* Task material *
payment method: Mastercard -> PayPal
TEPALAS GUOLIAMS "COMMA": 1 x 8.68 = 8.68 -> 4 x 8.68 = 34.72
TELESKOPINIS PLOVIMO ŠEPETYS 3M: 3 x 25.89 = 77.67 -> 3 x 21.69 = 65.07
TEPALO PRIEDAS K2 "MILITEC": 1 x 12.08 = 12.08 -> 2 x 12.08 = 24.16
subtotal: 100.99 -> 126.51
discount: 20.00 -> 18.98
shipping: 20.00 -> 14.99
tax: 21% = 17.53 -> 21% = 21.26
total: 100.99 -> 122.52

...

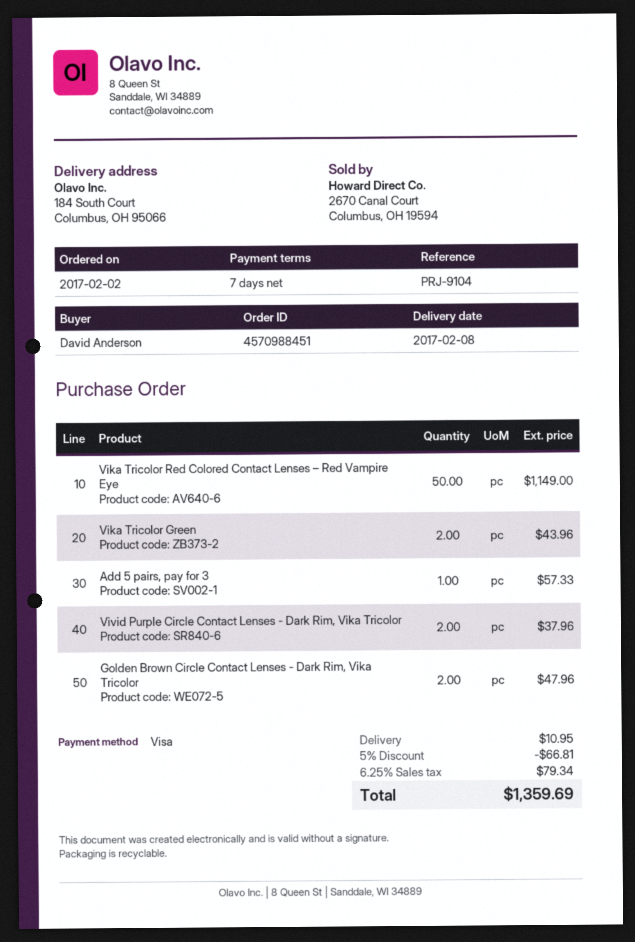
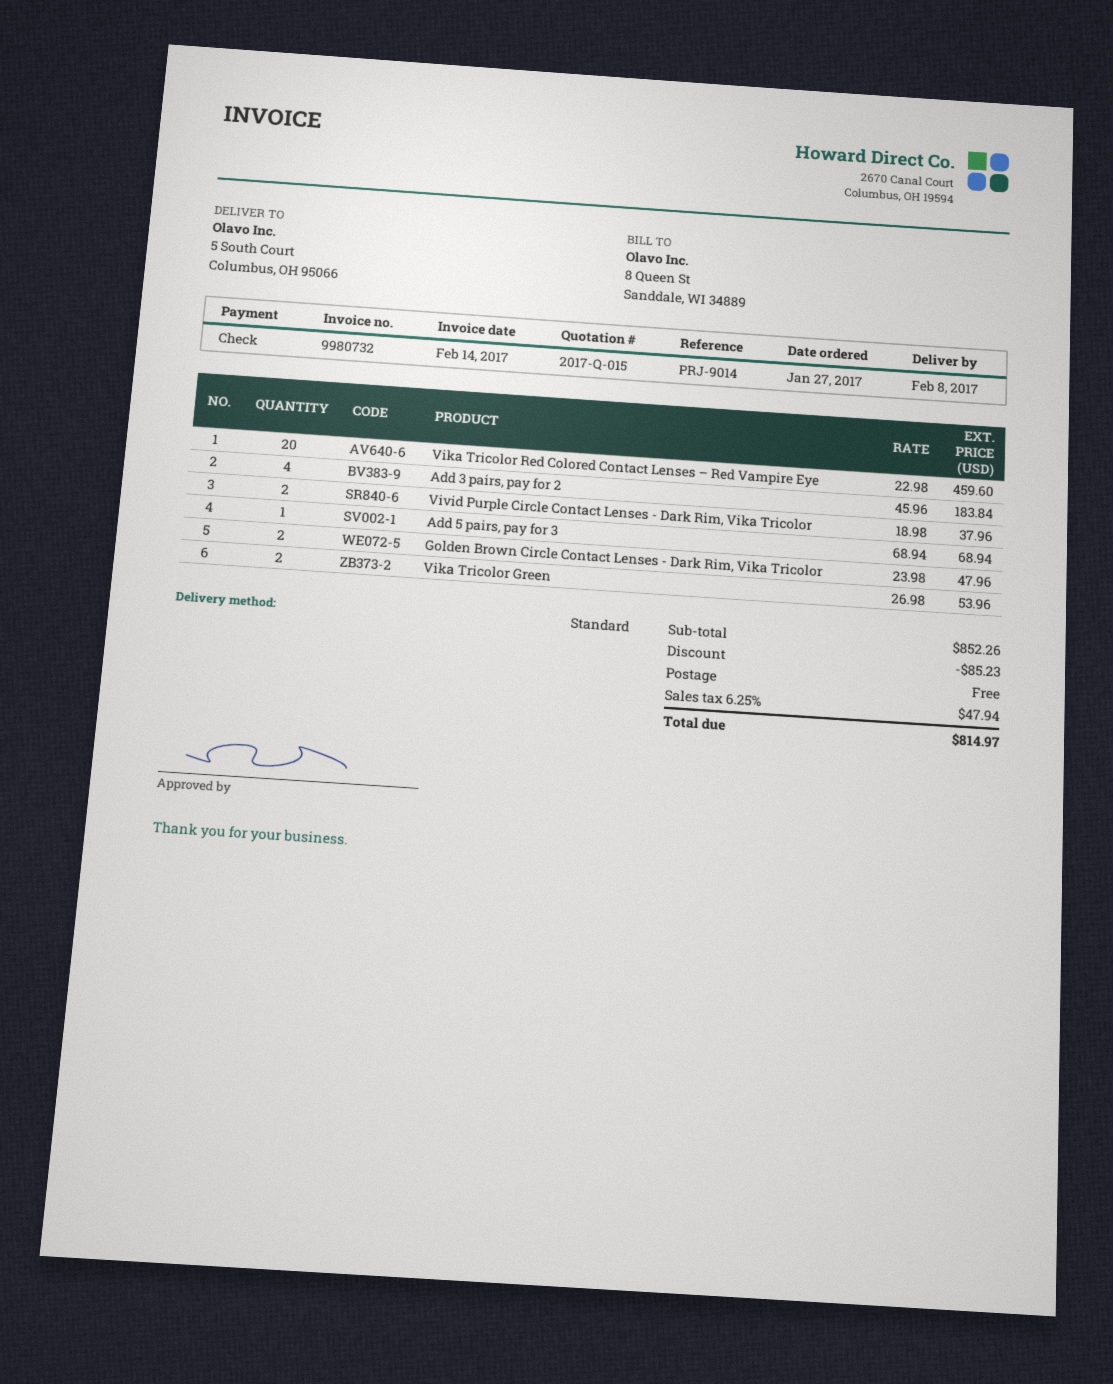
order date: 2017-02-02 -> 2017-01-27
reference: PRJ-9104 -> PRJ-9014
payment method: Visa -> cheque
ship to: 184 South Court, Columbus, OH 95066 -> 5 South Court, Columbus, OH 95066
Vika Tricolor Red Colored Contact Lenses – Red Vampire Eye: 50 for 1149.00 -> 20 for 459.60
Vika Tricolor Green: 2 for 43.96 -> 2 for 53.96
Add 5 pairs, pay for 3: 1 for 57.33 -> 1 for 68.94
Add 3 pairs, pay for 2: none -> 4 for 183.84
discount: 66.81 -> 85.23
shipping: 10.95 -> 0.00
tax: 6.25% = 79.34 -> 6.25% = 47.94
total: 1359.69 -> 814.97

--

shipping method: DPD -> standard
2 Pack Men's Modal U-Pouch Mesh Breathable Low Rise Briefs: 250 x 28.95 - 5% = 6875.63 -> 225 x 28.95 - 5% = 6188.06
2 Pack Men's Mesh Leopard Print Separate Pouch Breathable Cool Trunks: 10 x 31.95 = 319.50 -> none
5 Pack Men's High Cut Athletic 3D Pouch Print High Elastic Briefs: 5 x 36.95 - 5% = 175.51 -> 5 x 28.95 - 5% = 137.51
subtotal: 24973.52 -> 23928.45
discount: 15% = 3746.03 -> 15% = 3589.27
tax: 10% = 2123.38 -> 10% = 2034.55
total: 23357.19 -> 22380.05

* Exercise details *
Would you please copy exactly the part of the entries above that begins at the line containing "payment method: Mastercard -> PayPal" and ends at the line containing "total: 100.99 -> 122.52", both lines included?

* Task response *
payment method: Mastercard -> PayPal
TEPALAS GUOLIAMS "COMMA": 1 x 8.68 = 8.68 -> 4 x 8.68 = 34.72
TELESKOPINIS PLOVIMO ŠEPETYS 3M: 3 x 25.89 = 77.67 -> 3 x 21.69 = 65.07
TEPALO PRIEDAS K2 "MILITEC": 1 x 12.08 = 12.08 -> 2 x 12.08 = 24.16
subtotal: 100.99 -> 126.51
discount: 20.00 -> 18.98
shipping: 20.00 -> 14.99
tax: 21% = 17.53 -> 21% = 21.26
total: 100.99 -> 122.52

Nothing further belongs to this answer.